Given entries:
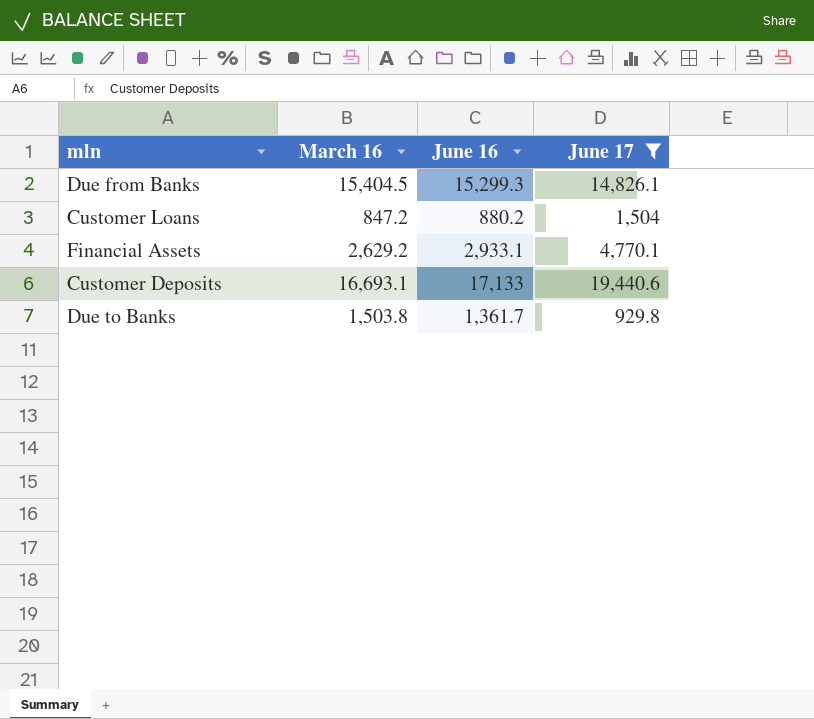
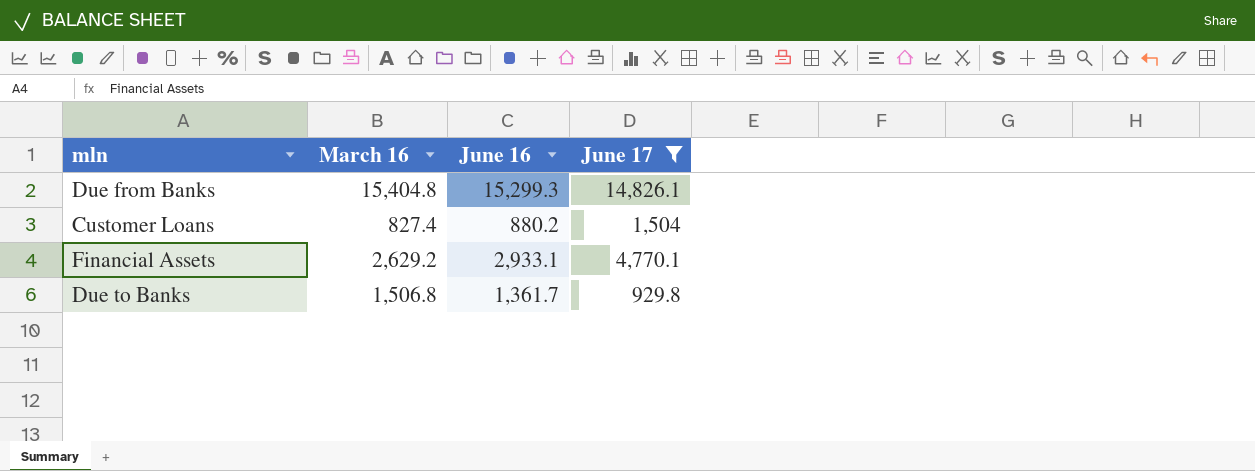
row Customer Deposits: 16,693.1 | 17,133 | 19,440.6 -> none
Due from Banks | March 16: 15,404.5 -> 15,404.8
Customer Loans | March 16: 847.2 -> 827.4
Due to Banks | March 16: 1,503.8 -> 1,506.8

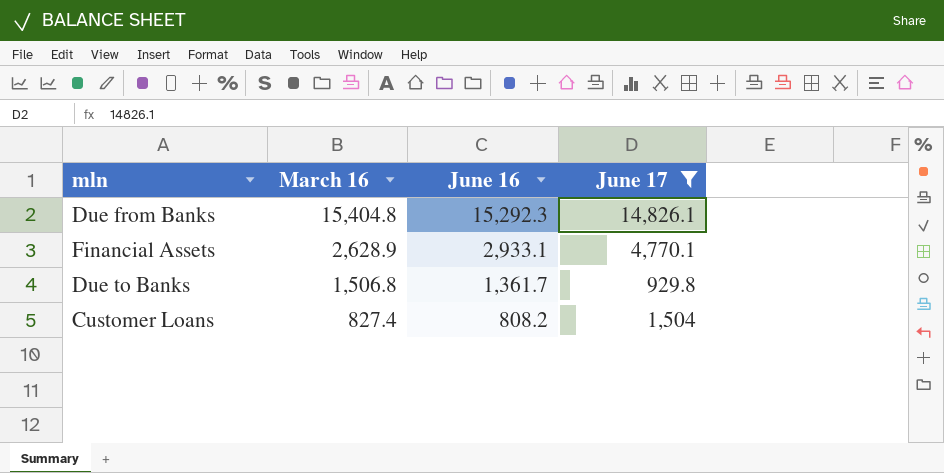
row order: none -> March 16 descending
Due from Banks | June 16: 15,299.3 -> 15,292.3
Financial Assets | March 16: 2,629.2 -> 2,628.9
Customer Loans | June 16: 880.2 -> 808.2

Exercise goal: Extract only the lines from the line containing "Customer Loans | March 16: 847.2 -> 827.4" through the final line of the listing above, unchanged; pictures stay out of the copy.

Your response:
Customer Loans | March 16: 847.2 -> 827.4
Due to Banks | March 16: 1,503.8 -> 1,506.8

row order: none -> March 16 descending
Due from Banks | June 16: 15,299.3 -> 15,292.3
Financial Assets | March 16: 2,629.2 -> 2,628.9
Customer Loans | June 16: 880.2 -> 808.2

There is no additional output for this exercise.